En la historia de los medios audiovisuales argentinos, los programas de espectáculos de la tarde son hijos de las columnas radiales de María Castaña y de sus equivalentes televisivas, como la Tía Valentina. Más difícil es establecer su genealogía en la gráfica, pero las líneas trazadas por Natalio Botana y Héctor Ricardo García (espectacularidad en la cobertura, títulos expresivos y un lenguaje inmediato) también tienen sus ecos.
En Estados Unidos la raíz de esta forma de periodismo farandulero durante el siglo XX se puede asociar a tres nombres: Louella Parsons, Hedda Hopper y Walter Winchell. Las dos primeras solían escribir lo que los jefes de prensa de los estudios de Hollywood y sus editores les decían. Parsons era empleada del magnate William Randolph Hearst, quien le dictaba a quien destruir en sus columnas semanales. Hopper (que odiaba a Parsons) soltaba ponzoña para Los Angeles Times. Sin embargo Louella y Hedda nunca chocaban con las grandes compañías de la meca del cine y rara vez mostraban los costados más oscuros de las estrellas de la pantalla grande.
Pero Winchell era diferente. Hasta el día de hoy se le adjudica haber inventado las columnas de chismes mientras trabajaba en New York para el New York Evening Graphic, un periódico tan amarillo que los periodistas lo llamaban “el New York Evening Porno-Graphic . Walter empezó escribiendo sobre estrellas de Broadway y luego pasó a hacerlo con sus pares de Hollywood, creando la leyenda de que su sola palabra era capaz de construir y destruir carreras. Su alcance no era poco: más de 40 millones de personas leían sus palabras cada semana a mediados de los años 30. Odiado y temido, Winchell fue el principal modelo del personaje de Burt Lancaster en la película “La Mentira Maldita (Sweet Smell of Success, 1957), un sádico periodista que manipulaba a las personas hasta llevarlas al suicidio. Los tres eran rabiosos anti comunistas y sus estrategias muchas veces incluían sugerir que tal o cual figura miraba con cariño al socialismo para destruirla públicamente.
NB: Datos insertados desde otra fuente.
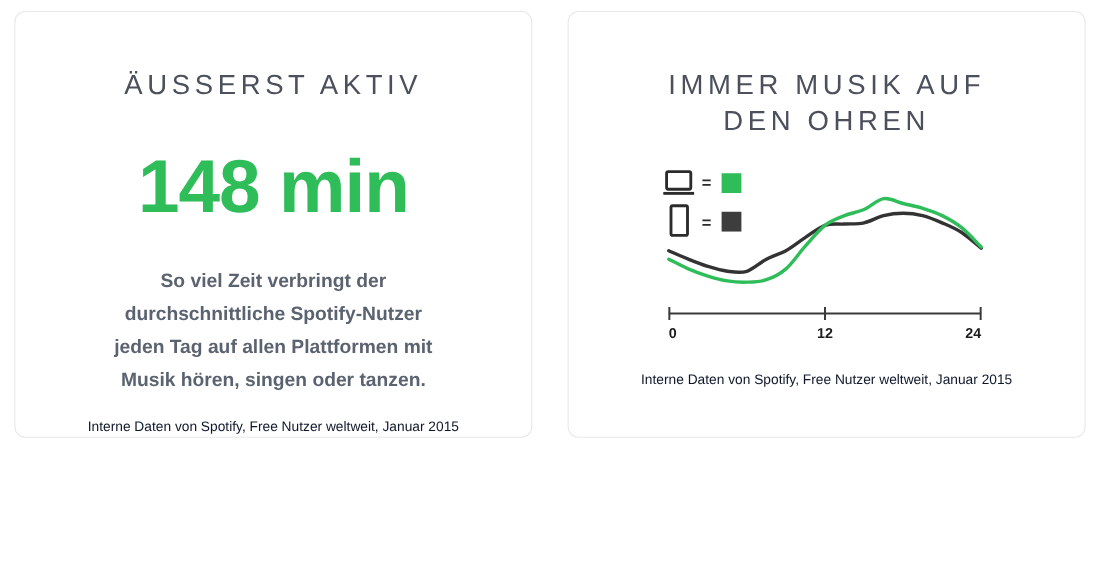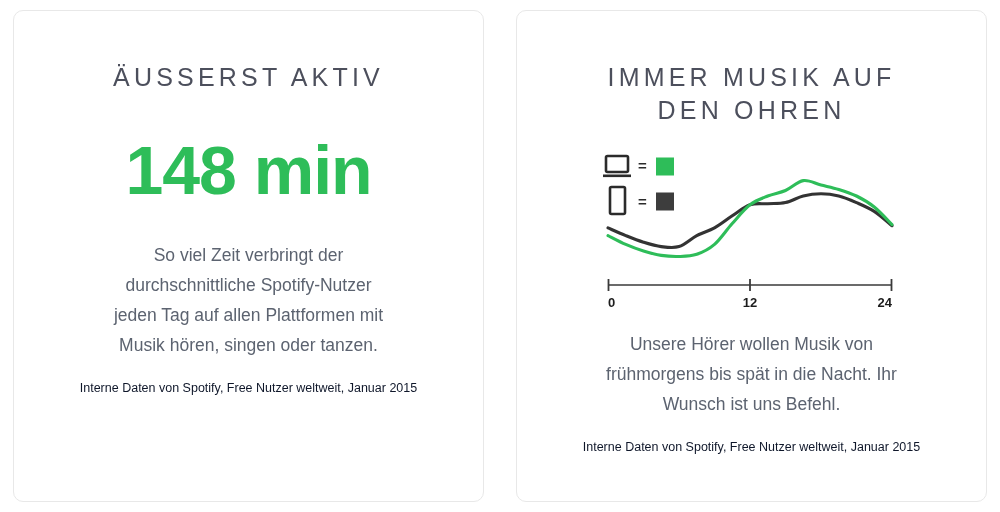--- a/index.html
+++ b/index.html
@@ -27,7 +27,7 @@
   }
   .card {
     width: 471px;
-    height: 492px;
+    height: 388px;
     background: #ffffff;
     border: 1px solid #e8e8e8;
     border-radius: 10px;

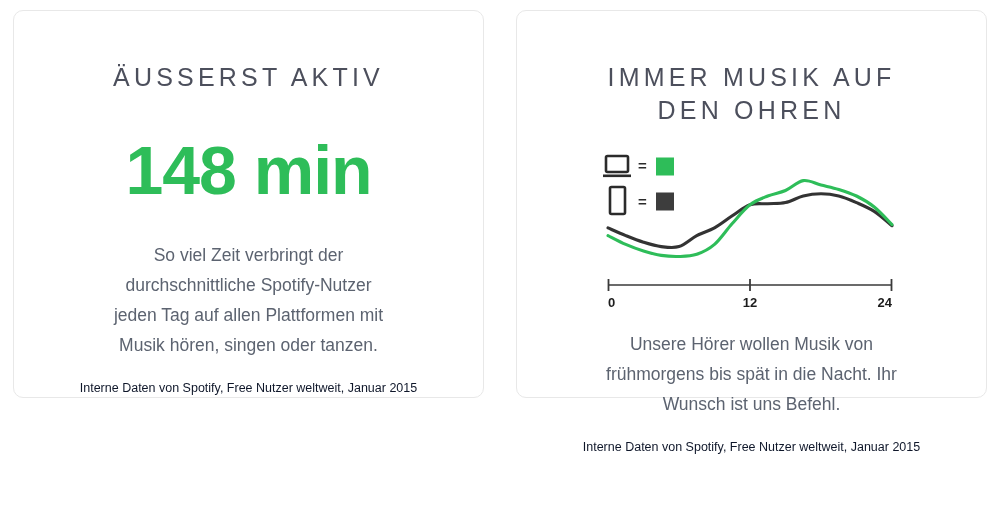--- a/index.html
+++ b/index.html
@@ -74,7 +74,7 @@
   .body-copy {
     color: #5c6370;
     font-size: 17.5px;
-    font-weight: 400;
+    font-weight: 700;
     line-height: 30px;
     margin-top: 30px;
     white-space: pre-line;

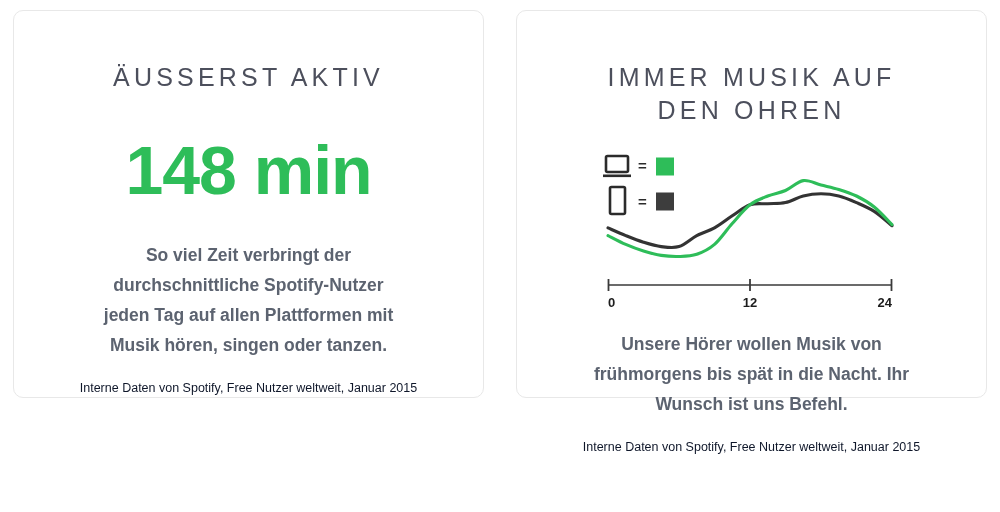--- a/index.html
+++ b/index.html
@@ -168,9 +168,6 @@
         </svg>
       </div>
 
-      <p class="body-copy">Unsere Hörer wollen Musik von
-frühmorgens bis spät in die Nacht. Ihr
-Wunsch ist uns Befehl.</p>
 
       <p class="footnote">Interne Daten von Spotify, Free Nutzer weltweit, Januar 2015</p>
     </div>

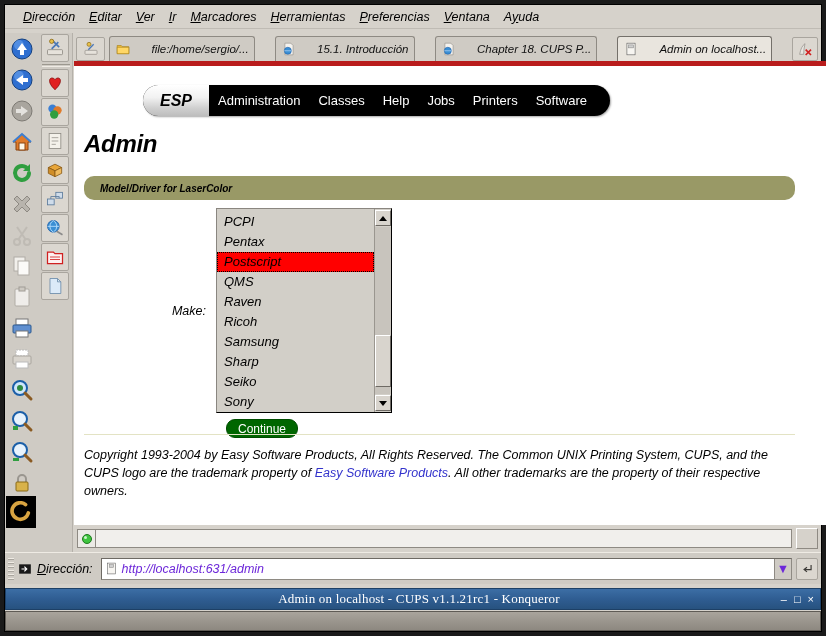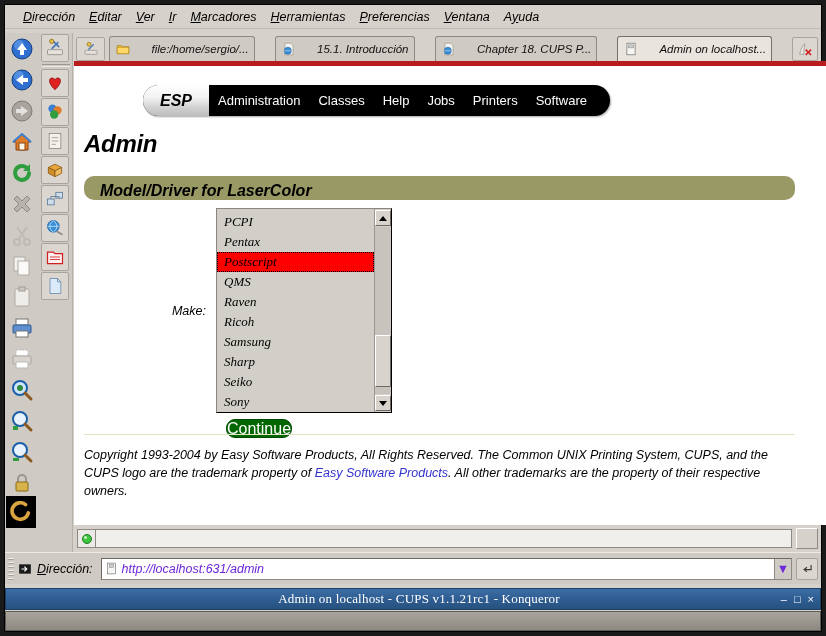--- a/index.html
+++ b/index.html
@@ -212,9 +212,9 @@
     background: #999966;
     border-radius: 10px;
     display: flex;
-    align-items: flex-end;
+    align-items: center;
     padding-left: 16px;
-    font-size: 16px;
+    font-size: 10px;
     font-weight: bold;
     font-style: italic;
     color: #000;

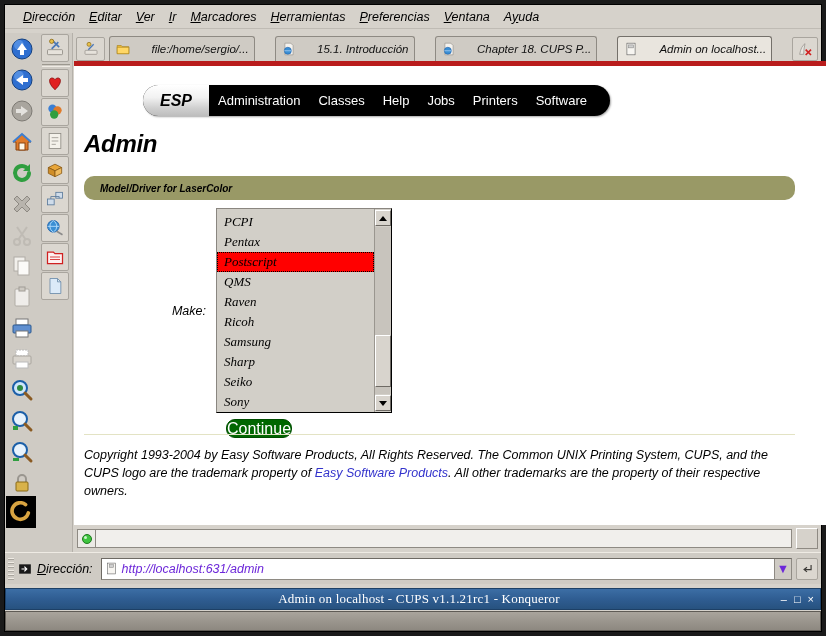--- a/index.html
+++ b/index.html
@@ -248,7 +248,6 @@
     position: relative;
     display: flex;
     overflow: hidden;
-    font-family: Liberation Serif, serif;
   }
   .list-items {
     flex: 1 1 auto;

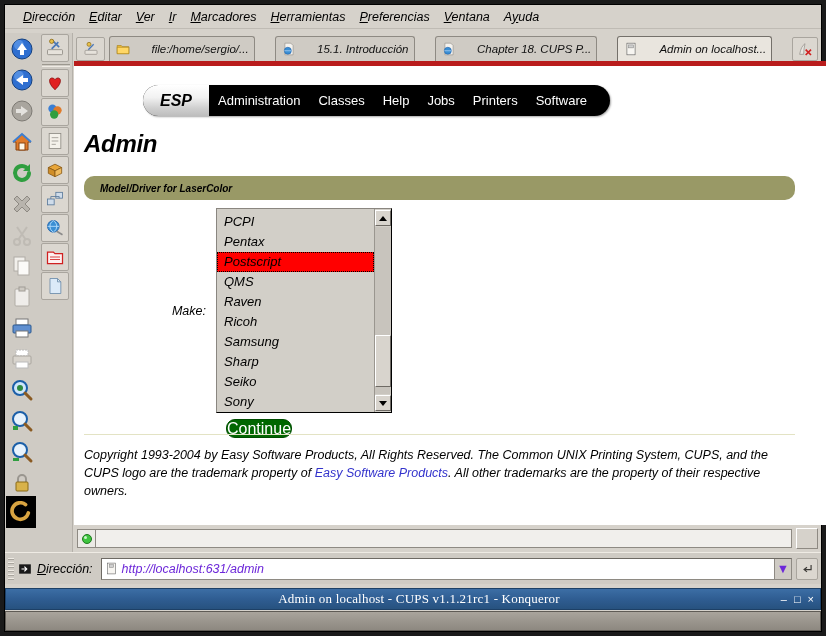--- a/index.html
+++ b/index.html
@@ -319,10 +319,10 @@
     align-items: center;
     justify-content: center;
     height: 19px;
-    padding: 0 0;
+    padding: 0 11px;
     background: #006600;
     color: #ffffff;
-    font-size: 16px;
+    font-size: 12px;
     border-radius: 9px;
     border: 1px solid #004d00;
     cursor: pointer;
Un alumno de Winchell era Robert Harrison, quien había sido cadete del New York Evening Graphic. Harrison publicó durante años cuadernillos con fotos de chicas en ropa interior hasta que en 1952 ideó una revista que llevaría el estilo destructivo de su maestro al límite: Confidential.
El pasto de Confidential eran los escándalos y la caza de brujas. En sus reportes abundaban (con nombres completos) escabrosos detalles de las vidas sexuales de los astros. La caza de brujas iba desde lo ideológico hasta lo íntimo. Bajo la batuta de Howard Rushmore, el paranoide jefe de redacción, Confidential acusaba a Liberace y a Tab Hunter de “sodomitas , a Robert Mitchum de nudista y a Bing Crosby de marido pegador. Y aunque algunas de estas típicas acusaciones eran puro humo, otras eran ciertas. Harrison y Rushmore las conseguían a través de una red de espionaje que pagaba a policías y prostitutas por documentos e información. Rushmore también era un anticomunista furibundo y no dudaba en hacer listas de “rojillos2 dentro de la industria. Con este cóctel explosivo, la distribución de la revista trepó rápidamente a más de cuatro millones de ejemplares. Rushmore dejó la publicación y muy pronto los juicios empezaron a llover. Confidential entró en declive, Rushmore atestiguó en los tribunales de New York en contra de su ex jefe por calumnias y la revista se vendió para no tener que pagar millonarias indemnizaciones. Tampoco al ex jefe de redacción le fue muy bien y un tiempo después se suicidó tras matar a tiros a su mujer.
El espíritu de Confidential sobrevive en cada cámara oculta, cada noticia de ultimo momento que cruza la barrera entre lo publico y lo privado. Eso si, hay algo que cambió: hoy los medios y programas de chimentos cuentan con la complacencia de los involucrados. Ya no hay víctimas, este juego lo juegan todos con la conciencia de que hacerse el test de embarazo en vivo y en directo es en realidad el comienzo de una nueva fuente de trabajo.